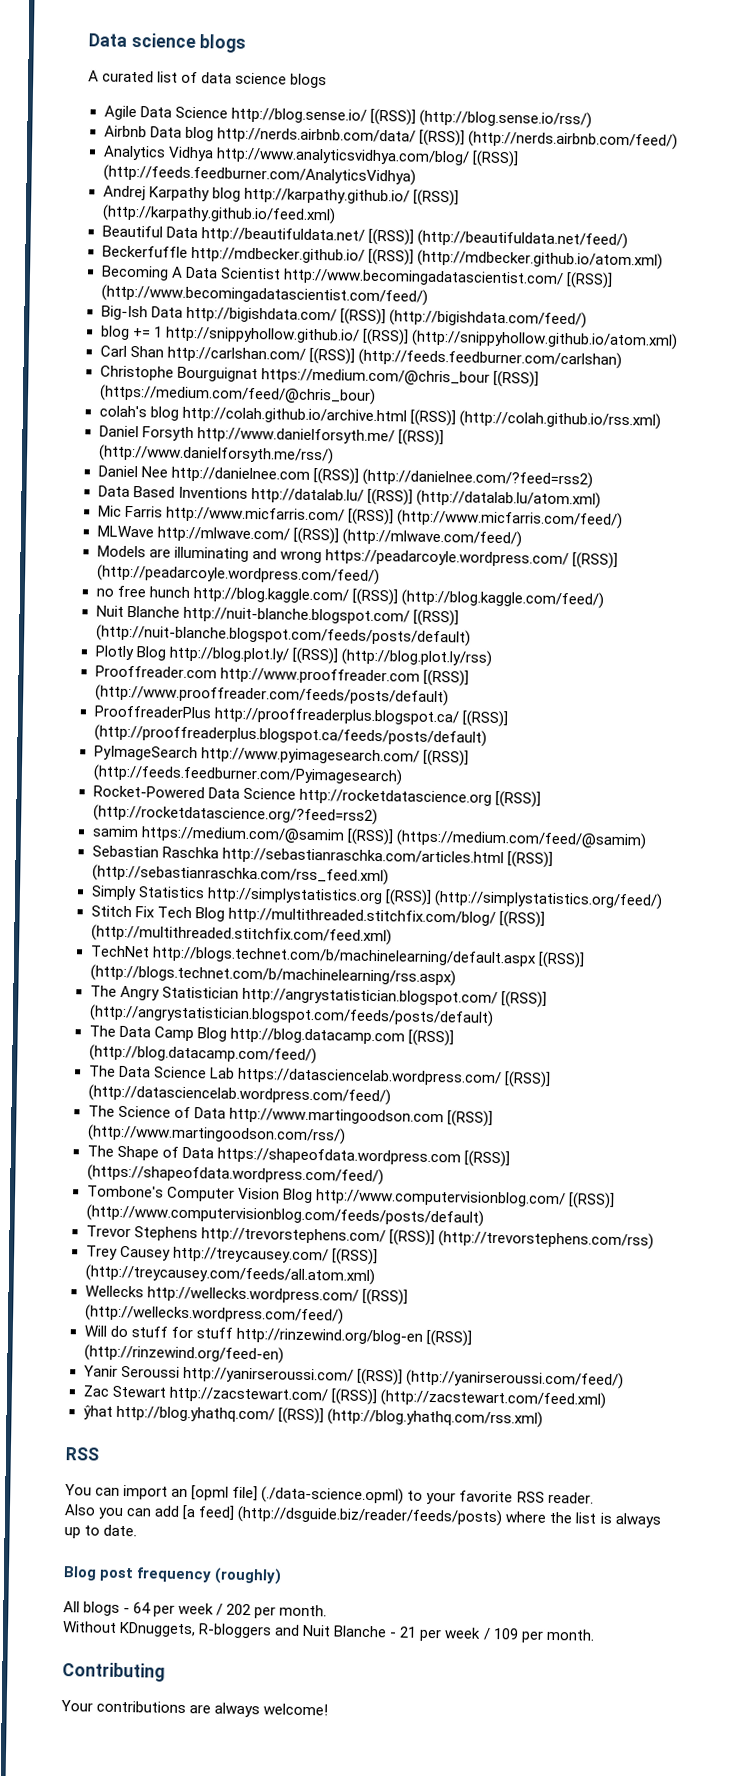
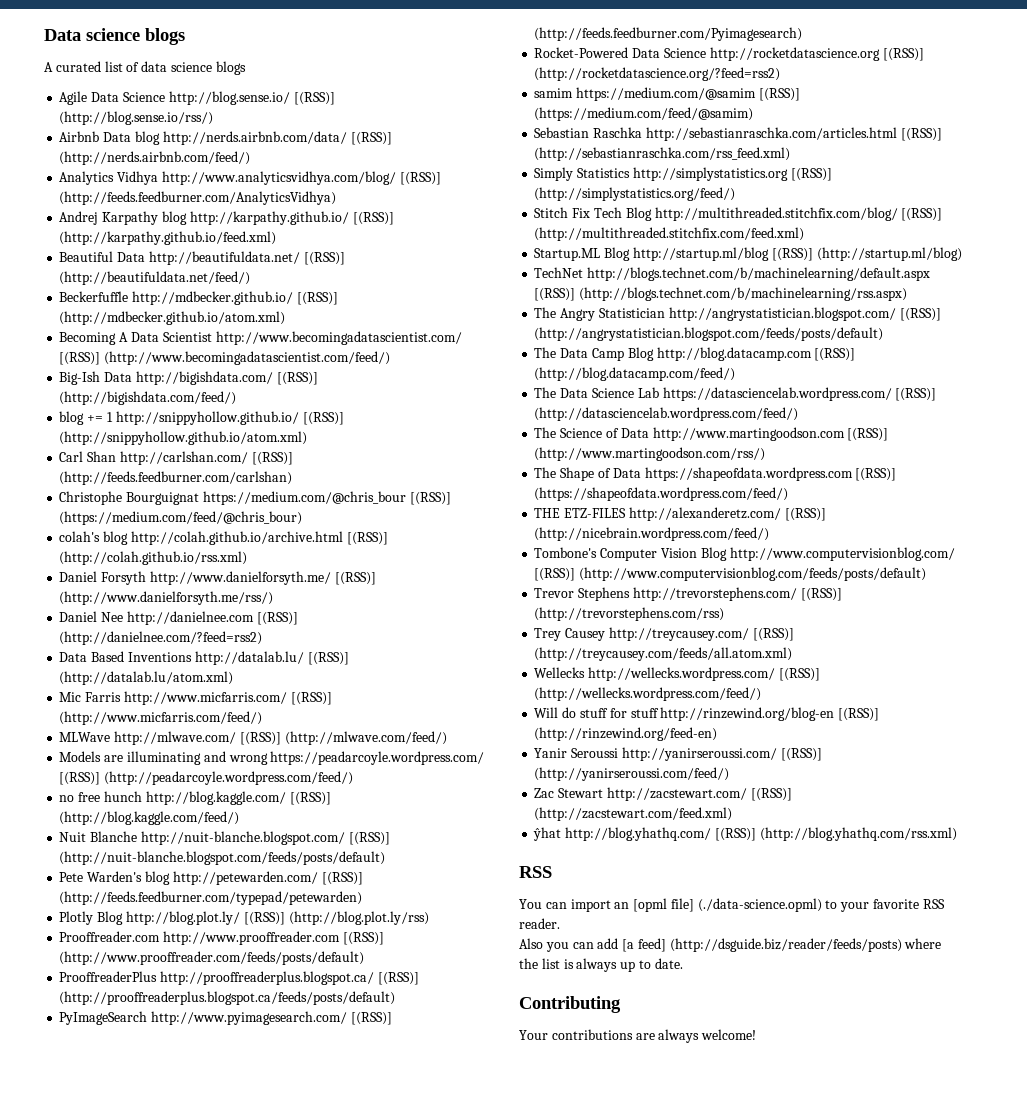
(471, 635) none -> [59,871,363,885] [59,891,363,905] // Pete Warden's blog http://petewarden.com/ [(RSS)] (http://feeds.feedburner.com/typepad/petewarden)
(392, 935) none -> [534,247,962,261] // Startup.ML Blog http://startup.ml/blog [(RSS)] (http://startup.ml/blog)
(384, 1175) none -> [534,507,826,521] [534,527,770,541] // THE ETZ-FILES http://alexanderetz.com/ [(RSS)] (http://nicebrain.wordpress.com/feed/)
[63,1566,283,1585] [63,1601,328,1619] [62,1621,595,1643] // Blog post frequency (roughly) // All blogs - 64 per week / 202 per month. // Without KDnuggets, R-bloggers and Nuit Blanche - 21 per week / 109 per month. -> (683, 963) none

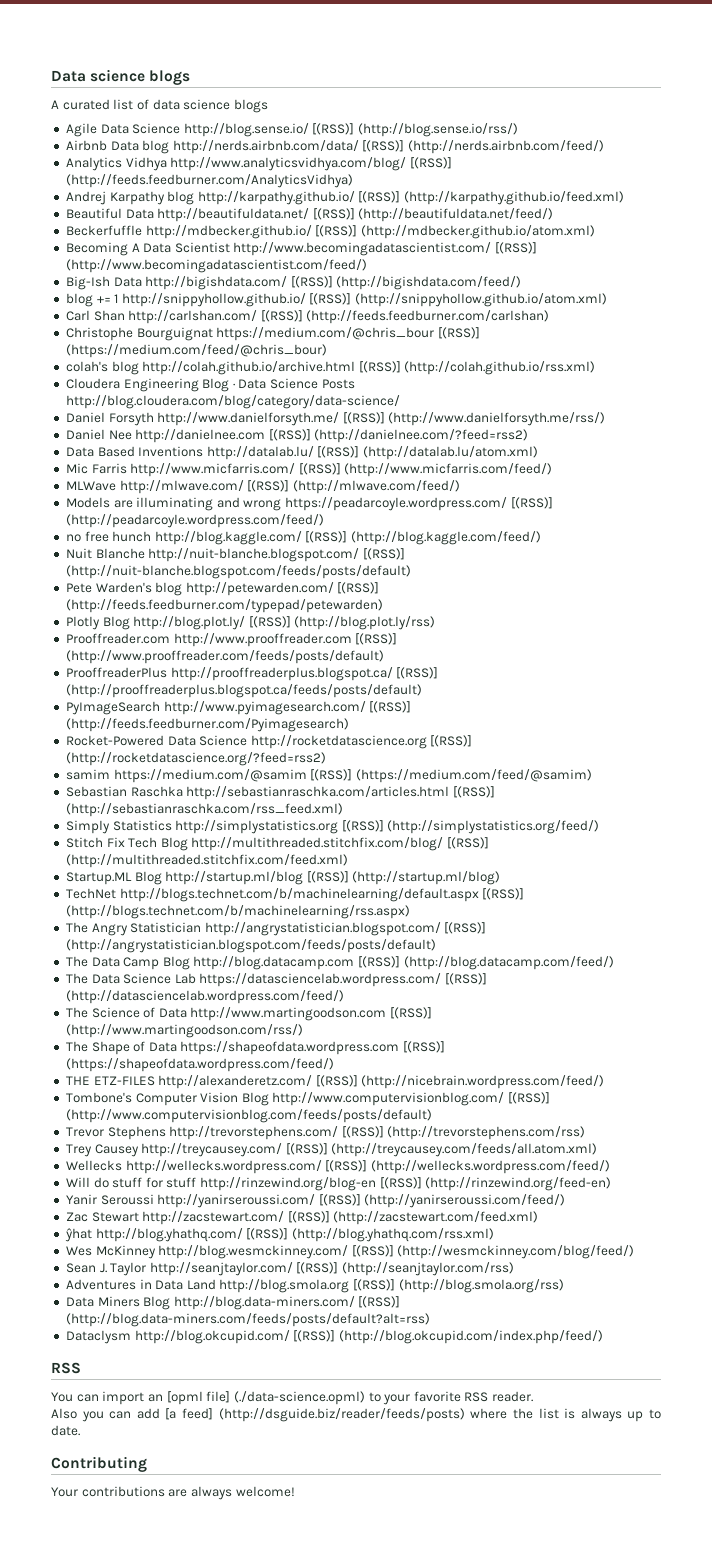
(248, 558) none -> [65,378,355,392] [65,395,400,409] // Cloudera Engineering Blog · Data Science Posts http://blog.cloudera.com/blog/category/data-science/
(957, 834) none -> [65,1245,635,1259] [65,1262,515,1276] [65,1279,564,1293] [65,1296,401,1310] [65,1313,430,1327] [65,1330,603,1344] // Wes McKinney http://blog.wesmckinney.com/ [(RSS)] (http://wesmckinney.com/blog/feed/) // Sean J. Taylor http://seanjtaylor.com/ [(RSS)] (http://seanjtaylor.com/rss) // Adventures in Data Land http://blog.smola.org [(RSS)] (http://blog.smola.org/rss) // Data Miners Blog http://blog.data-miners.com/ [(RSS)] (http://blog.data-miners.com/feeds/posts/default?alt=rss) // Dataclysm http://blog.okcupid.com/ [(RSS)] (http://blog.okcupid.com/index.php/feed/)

## [About this exercise]
Would you set down each line of the listing above exactly, apart from the pictures?

## [Reply]
(471, 635) none -> [59,871,363,885] [59,891,363,905] // Pete Warden's blog http://petewarden.com/ [(RSS)] (http://feeds.feedburner.com/typepad/petewarden)
(392, 935) none -> [534,247,962,261] // Startup.ML Blog http://startup.ml/blog [(RSS)] (http://startup.ml/blog)
(384, 1175) none -> [534,507,826,521] [534,527,770,541] // THE ETZ-FILES http://alexanderetz.com/ [(RSS)] (http://nicebrain.wordpress.com/feed/)
[63,1566,283,1585] [63,1601,328,1619] [62,1621,595,1643] // Blog post frequency (roughly) // All blogs - 64 per week / 202 per month. // Without KDnuggets, R-bloggers and Nuit Blanche - 21 per week / 109 per month. -> (683, 963) none

(248, 558) none -> [65,378,355,392] [65,395,400,409] // Cloudera Engineering Blog · Data Science Posts http://blog.cloudera.com/blog/category/data-science/
(957, 834) none -> [65,1245,635,1259] [65,1262,515,1276] [65,1279,564,1293] [65,1296,401,1310] [65,1313,430,1327] [65,1330,603,1344] // Wes McKinney http://blog.wesmckinney.com/ [(RSS)] (http://wesmckinney.com/blog/feed/) // Sean J. Taylor http://seanjtaylor.com/ [(RSS)] (http://seanjtaylor.com/rss) // Adventures in Data Land http://blog.smola.org [(RSS)] (http://blog.smola.org/rss) // Data Miners Blog http://blog.data-miners.com/ [(RSS)] (http://blog.data-miners.com/feeds/posts/default?alt=rss) // Dataclysm http://blog.okcupid.com/ [(RSS)] (http://blog.okcupid.com/index.php/feed/)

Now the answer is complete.